:: Web page edit records ::
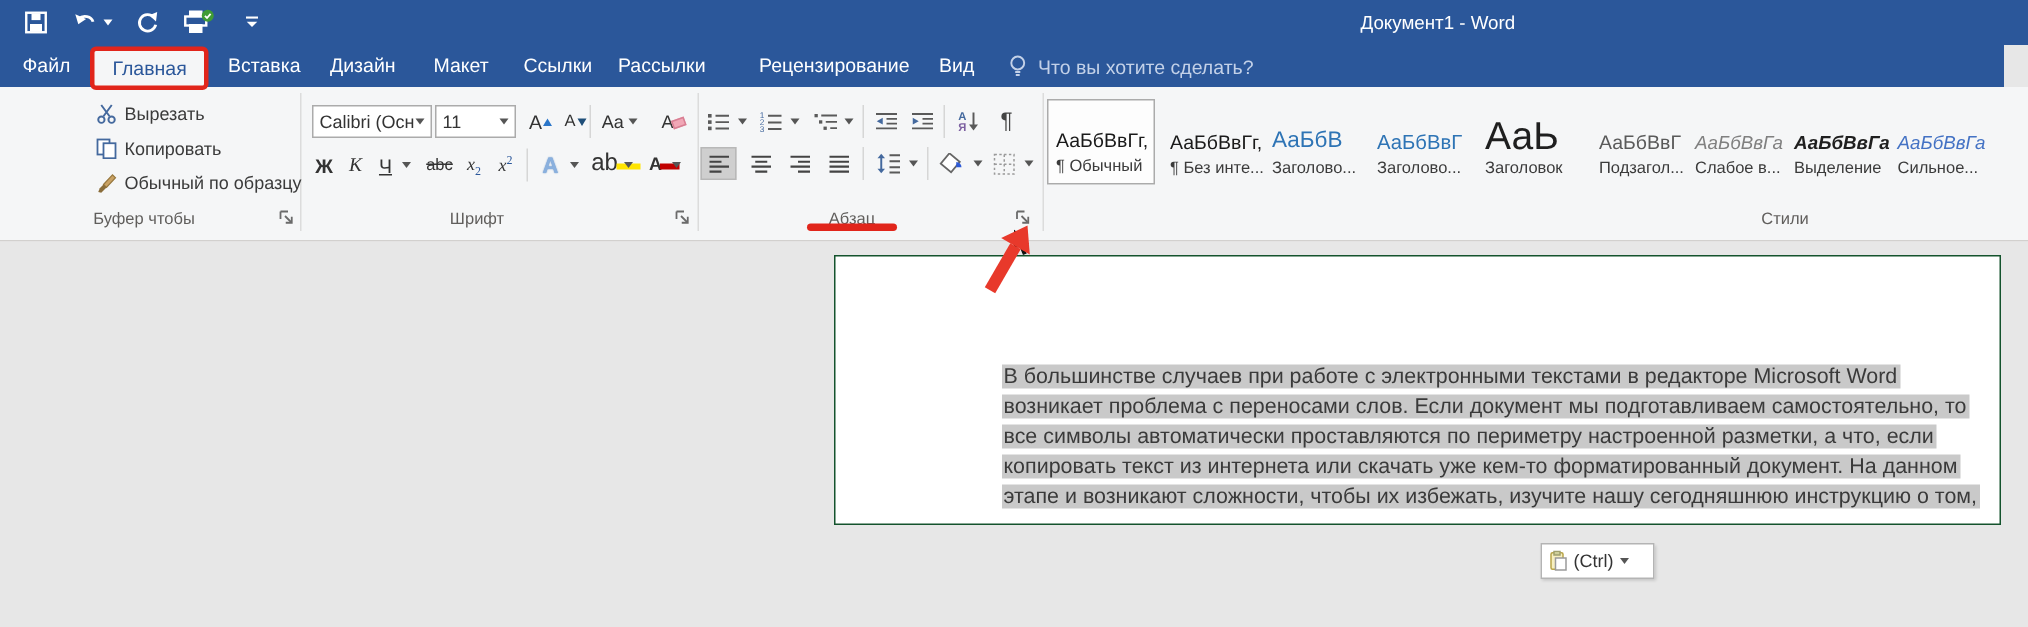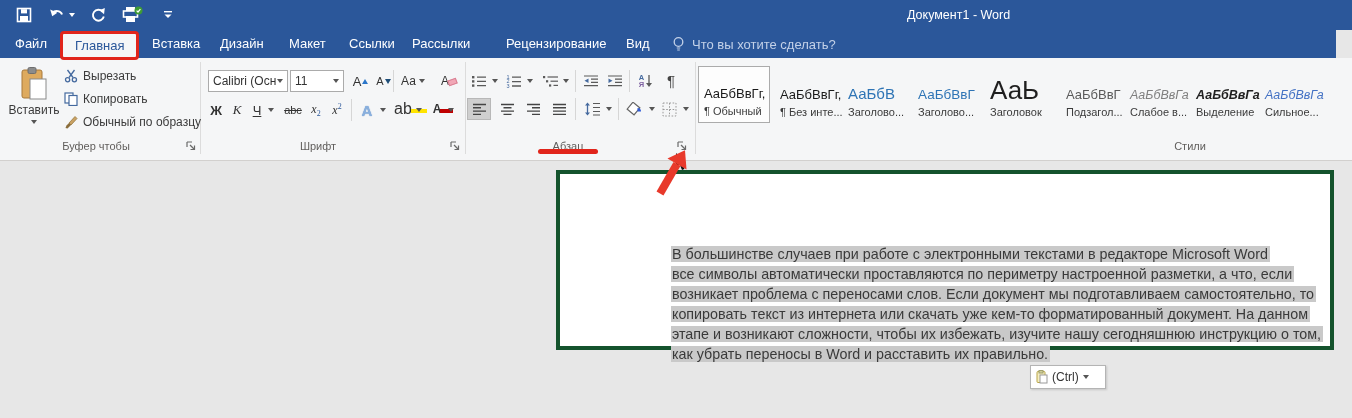--- a/index.html
+++ b/index.html
@@ -68,21 +68,21 @@
   .s-h1 { font-size:15px; color:#2e74b5; }
   .s-h2 { font-size:13.5px; color:#2e74b5; }
   .s-title { font-size:26px; color:#1f1f1f; line-height:24px; }
   .s-sub { font-size:13px; color:#5a5a5a; }
   .s-subtle { font-size:12.5px; font-style:italic; color:#808080; }
   .s-emph { font-size:12.5px; font-style:italic; font-weight:bold; color:#1f1f1f; }
   .s-intense { font-size:12.5px; font-style:italic; color:#4472c4; }
 
   
   .workspace { position:absolute; left:0; top:161px; width:1352px; height:257px; background:#e7e7e7; }
-  .page { position:absolute; left:556px; top:9px; width:778px; height:180px; background:#fff; border:4px solid #14532d; }
+  .page { position:absolute; left:556px; top:9px; width:778px; height:180px; background:#fff; border:1px solid #14532d; }
   .textblock { position:absolute; left:111px; top:70px; }
   .tline { height:20px; line-height:20px; white-space:nowrap; font-size:14.3px; color:#3a3a3a; }
   .tline span { background:#c9c9c9; padding:0 2px 0 1px; }
   .paste-opt { position:absolute; left:470px; top:191px; width:76px; height:24px; background:#fff; border:1px solid #b4b4b4; box-shadow:1px 1px 2px rgba(0,0,0,.15); display:flex; align-items:center; gap:4px; padding:0 5px; font-size:12px; color:#333; cursor:pointer; }
 
   
   .red-underline { position:absolute; left:538px; top:149px; width:60px; height:5px; background:#e1251b; border-radius:2.5px; z-index:6; }
   .red-arrow { position:absolute; left:673px; top:150px; width:22px; height:50px; transform:rotate(30deg); transform-origin:11px 2px; z-index:7; }
   .red-arrow .head { width:0; height:0; border-left:11px solid transparent; border-right:11px solid transparent; border-bottom:16px solid #e8392b; }
   .red-arrow .shaft { width:8px; height:34px; background:#e8392b; margin:0 auto; }
@@ -151,29 +151,20 @@
         </svg>
       <span>Что вы хотите сделать?</span>
     </span>
   </div>
 
   <div class="ribbon">
     <div class="gsep" style="left:200px"></div>
     <div class="gsep" style="left:465px"></div>
     <div class="gsep" style="left:695px"></div>
 
-    <div class="paste-big">
-      <svg width="28" height="34" viewBox="0 0 28 34">
-        <rect x="2" y="3" width="20" height="28" rx="2" fill="#deaa5e" stroke="#a8793a"></rect>
-        <rect x="8" y="0.5" width="8" height="6" rx="1.5" fill="#8b8b8b" stroke="#6e6e6e"></rect>
-        <rect x="10" y="12" width="16" height="20" fill="#fff" stroke="#8a8a8a"></rect>
-      </svg>
-      <span class="small-label">Вставить</span>
-      <span class="dd" style="margin-top:3px"></span>
-    </div>
     <div class="clip-row" style="top:8px">
       <svg width="14" height="14" viewBox="0 0 14 14">
           <path d="M3.5 1 L9 8.5 M10.5 1 L5 8.5" stroke="#44699e" stroke-width="1.3" fill="none"></path>
           <circle cx="3.6" cy="10.8" r="2.1" fill="none" stroke="#44699e" stroke-width="1.3"></circle>
           <circle cx="10.4" cy="10.8" r="2.1" fill="none" stroke="#44699e" stroke-width="1.3"></circle>
         </svg>
       <span class="small-label">Вырезать</span>
     </div>
     <div class="clip-row" style="top:31px">
       <svg width="14" height="14" viewBox="0 0 14 14">
@@ -444,25 +435,24 @@
       <span class="sample s-intense">АаБбВвГа</span>
       <span class="sname">Сильное...</span>
     </div>
     <div class="glabel" style="left:1190px">Стили</div>
   </div>
 
   <div class="workspace">
     <div class="page">
       <div class="textblock">
         <div class="tline"><span>В большинстве случаев при работе с электронными текстами в редакторе Microsoft Word</span></div>
+        <div class="tline"><span>возникает проблема с переносами слов. Если документ мы подготавливаем самостоятельно, то</span></div>
         <div class="tline"><span>все символы автоматически проставляются по периметру настроенной разметки, а что, если</span></div>
-        <div class="tline"><span>возникает проблема с переносами слов. Если документ мы подготавливаем самостоятельно, то</span></div>
         <div class="tline"><span>копировать текст из интернета или скачать уже кем-то форматированный документ. На данном</span></div>
         <div class="tline"><span>этапе и возникают сложности, чтобы их избежать, изучите нашу сегодняшнюю инструкцию о том,</span></div>
-        <div class="tline"><span>как убрать переносы в Word и расставить их правильно.</span></div>
       </div>
       <div class="paste-opt">
         <svg width="12" height="14" viewBox="0 0 12 14">
           <rect x="1" y="1.5" width="8" height="11" rx="1" fill="#f7efc0" stroke="#b9a548"></rect>
           <rect x="3" y="0.5" width="4" height="2.5" fill="#cfcf9a" stroke="#a0a06e"></rect>
           <rect x="4" y="5" width="7" height="8" fill="#fff" stroke="#9a9a9a"></rect>
         </svg>
         <span>(Ctrl)</span>
         <span class="dd"></span>
       </div>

:: EXERCISE DETAILS ::
Search the entries for the string "solid" and copy each line where it occurs.

:: EXPECTED ANSWER ::
-  .page { position:absolute; left:556px; top:9px; width:778px; height:180px; background:#fff; border:4px solid #14532d; }
+  .page { position:absolute; left:556px; top:9px; width:778px; height:180px; background:#fff; border:1px solid #14532d; }
   .paste-opt { position:absolute; left:470px; top:191px; width:76px; height:24px; background:#fff; border:1px solid #b4b4b4; box-shadow:1px 1px 2px rgba(0,0,0,.15); display:flex; align-items:center; gap:4px; padding:0 5px; font-size:12px; color:#333; cursor:pointer; }
   .red-arrow .head { width:0; height:0; border-left:11px solid transparent; border-right:11px solid transparent; border-bottom:16px solid #e8392b; }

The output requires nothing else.